The Arizona Senate on Thursday passed a bill that would allow residents to pay their income taxes using Bitcoin or other cryptocurrencies “recognized” by the state’s revenue authorities. The law will next be considered by the state’s House of Representatives.
Accepting payment of income taxes in cryptocurrency has profound symbolic and practical significance. Historically, the use of government-issued currencies for the payment of income tax has helped guarantee those currency’s widespread adoption as a payments medium. Skeptics of systems like Bitcoin, which allow quick global payments but are not issued or backed by governments, have argued in part that their separation from government revenue structures reduces their inherent usefulness and, in turn, value.
The Arizona move, then, is a positive signal for Bitcoin. But Arizona State Representative Jeff Weninger, who has sponsored similar bills, says the primary goal is to foster technological innovation in the state. The bill, Weninger told Fox News, is “sending a signal to everyone in the United States and possibly throughout the world that Arizona is going to be the place to be for blockchain and digital currency technology in the future.”

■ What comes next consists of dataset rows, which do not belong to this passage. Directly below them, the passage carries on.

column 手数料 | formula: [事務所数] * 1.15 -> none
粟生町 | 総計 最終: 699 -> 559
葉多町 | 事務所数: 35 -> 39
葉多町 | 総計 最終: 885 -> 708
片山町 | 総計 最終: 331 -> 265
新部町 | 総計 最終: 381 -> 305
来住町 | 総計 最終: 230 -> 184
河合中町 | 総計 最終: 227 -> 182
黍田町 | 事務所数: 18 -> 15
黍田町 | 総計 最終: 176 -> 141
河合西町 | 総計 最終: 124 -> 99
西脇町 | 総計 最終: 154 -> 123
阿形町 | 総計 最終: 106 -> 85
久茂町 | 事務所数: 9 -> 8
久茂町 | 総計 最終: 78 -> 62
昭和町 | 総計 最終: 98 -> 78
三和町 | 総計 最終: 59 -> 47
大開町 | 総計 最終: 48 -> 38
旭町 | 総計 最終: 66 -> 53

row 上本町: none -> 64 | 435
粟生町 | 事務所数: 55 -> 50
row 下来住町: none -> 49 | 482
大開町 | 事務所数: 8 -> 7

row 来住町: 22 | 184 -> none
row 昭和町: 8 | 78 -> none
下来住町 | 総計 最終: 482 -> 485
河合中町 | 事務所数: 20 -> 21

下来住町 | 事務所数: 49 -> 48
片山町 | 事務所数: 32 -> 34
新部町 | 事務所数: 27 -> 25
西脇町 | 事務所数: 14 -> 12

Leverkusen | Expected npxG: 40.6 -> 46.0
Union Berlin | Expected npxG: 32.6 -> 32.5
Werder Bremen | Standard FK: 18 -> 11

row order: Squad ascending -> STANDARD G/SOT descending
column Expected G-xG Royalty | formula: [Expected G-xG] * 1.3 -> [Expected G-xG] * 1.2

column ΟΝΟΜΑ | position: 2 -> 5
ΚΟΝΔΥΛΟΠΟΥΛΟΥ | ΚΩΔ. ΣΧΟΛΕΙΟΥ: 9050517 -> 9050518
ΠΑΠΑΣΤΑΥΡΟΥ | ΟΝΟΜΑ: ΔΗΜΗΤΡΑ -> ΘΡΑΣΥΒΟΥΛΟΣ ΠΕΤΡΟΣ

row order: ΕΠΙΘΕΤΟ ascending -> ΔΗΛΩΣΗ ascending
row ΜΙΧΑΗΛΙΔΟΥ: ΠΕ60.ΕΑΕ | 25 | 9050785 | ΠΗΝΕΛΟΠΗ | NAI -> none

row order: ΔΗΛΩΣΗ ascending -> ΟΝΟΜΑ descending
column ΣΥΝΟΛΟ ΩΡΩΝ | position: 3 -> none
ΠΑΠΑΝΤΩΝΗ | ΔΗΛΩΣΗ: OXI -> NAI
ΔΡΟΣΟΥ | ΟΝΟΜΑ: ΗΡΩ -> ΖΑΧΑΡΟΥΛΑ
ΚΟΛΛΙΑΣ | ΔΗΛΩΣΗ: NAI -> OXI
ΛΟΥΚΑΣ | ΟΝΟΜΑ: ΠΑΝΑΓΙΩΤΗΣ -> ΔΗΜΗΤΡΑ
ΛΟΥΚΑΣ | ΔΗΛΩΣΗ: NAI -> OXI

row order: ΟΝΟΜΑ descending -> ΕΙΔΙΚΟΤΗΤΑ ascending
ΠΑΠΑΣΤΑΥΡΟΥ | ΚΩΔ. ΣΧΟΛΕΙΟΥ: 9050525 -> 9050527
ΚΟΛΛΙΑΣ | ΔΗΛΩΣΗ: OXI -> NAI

That may sound like a longshot, given the concentration of tech innovation in places like San Francisco and New York. But blockchain tech in particular has been met with widely divergent regulatory approaches that could reshape that landscape. For instance, New York’s controversial ‘BitLicense’ law is widely seen as restrictive to blockchain innovation and may be pushing startups out of the state.
The Arizona Senate bill includes a provision mandating that cryptocurrency payments be converted to U.S. dollars within 24 hours of their payment. That could help address concerns about the volatility of cryptocurrency values and its potential impact on state revenues.